## YOUR INSTRUCTIONS
Only lines with the string "取引重量" should be returned from the data below.

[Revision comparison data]

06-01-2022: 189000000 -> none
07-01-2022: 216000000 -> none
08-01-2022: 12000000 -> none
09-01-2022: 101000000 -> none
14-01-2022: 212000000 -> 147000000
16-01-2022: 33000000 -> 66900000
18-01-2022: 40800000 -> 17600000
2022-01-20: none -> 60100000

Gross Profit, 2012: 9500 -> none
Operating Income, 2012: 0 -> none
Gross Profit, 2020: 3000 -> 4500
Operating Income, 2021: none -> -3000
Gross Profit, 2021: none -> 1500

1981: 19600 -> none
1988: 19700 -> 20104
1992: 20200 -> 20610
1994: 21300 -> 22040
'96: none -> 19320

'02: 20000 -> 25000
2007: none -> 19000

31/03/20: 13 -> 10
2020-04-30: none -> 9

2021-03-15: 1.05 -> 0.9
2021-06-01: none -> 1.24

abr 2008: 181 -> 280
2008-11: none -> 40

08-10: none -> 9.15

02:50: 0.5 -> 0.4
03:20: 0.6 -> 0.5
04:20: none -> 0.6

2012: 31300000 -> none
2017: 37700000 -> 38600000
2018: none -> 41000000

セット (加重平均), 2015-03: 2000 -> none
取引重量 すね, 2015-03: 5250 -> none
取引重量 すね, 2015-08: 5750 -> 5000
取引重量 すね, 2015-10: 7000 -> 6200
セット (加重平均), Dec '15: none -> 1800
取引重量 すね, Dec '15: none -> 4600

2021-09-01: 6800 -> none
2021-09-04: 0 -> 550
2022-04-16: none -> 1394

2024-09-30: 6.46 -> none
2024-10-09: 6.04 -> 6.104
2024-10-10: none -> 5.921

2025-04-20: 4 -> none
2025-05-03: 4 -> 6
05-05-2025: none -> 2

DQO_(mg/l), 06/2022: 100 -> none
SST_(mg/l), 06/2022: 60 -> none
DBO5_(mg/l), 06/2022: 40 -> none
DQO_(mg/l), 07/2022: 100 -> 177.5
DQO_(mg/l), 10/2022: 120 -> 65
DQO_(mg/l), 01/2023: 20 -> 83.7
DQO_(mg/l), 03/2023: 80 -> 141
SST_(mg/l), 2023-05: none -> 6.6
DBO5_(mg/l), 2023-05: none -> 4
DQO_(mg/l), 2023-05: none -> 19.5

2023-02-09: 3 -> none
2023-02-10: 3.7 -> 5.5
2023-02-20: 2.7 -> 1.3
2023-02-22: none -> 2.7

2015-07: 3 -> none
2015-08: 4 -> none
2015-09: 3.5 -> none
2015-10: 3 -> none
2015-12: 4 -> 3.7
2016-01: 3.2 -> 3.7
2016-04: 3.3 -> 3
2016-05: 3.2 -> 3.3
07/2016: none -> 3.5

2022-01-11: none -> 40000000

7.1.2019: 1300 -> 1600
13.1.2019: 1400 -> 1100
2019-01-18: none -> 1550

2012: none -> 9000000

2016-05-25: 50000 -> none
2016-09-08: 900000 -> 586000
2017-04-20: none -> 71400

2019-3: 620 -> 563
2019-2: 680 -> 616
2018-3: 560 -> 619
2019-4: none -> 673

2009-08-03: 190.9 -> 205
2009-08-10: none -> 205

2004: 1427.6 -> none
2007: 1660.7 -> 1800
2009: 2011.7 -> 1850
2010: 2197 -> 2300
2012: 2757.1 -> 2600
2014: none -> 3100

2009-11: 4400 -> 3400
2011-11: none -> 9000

## REPLY TO THE EXERCISE
取引重量 すね, 2015-03: 5250 -> none
取引重量 すね, 2015-08: 5750 -> 5000
取引重量 すね, 2015-10: 7000 -> 6200
取引重量 すね, Dec '15: none -> 4600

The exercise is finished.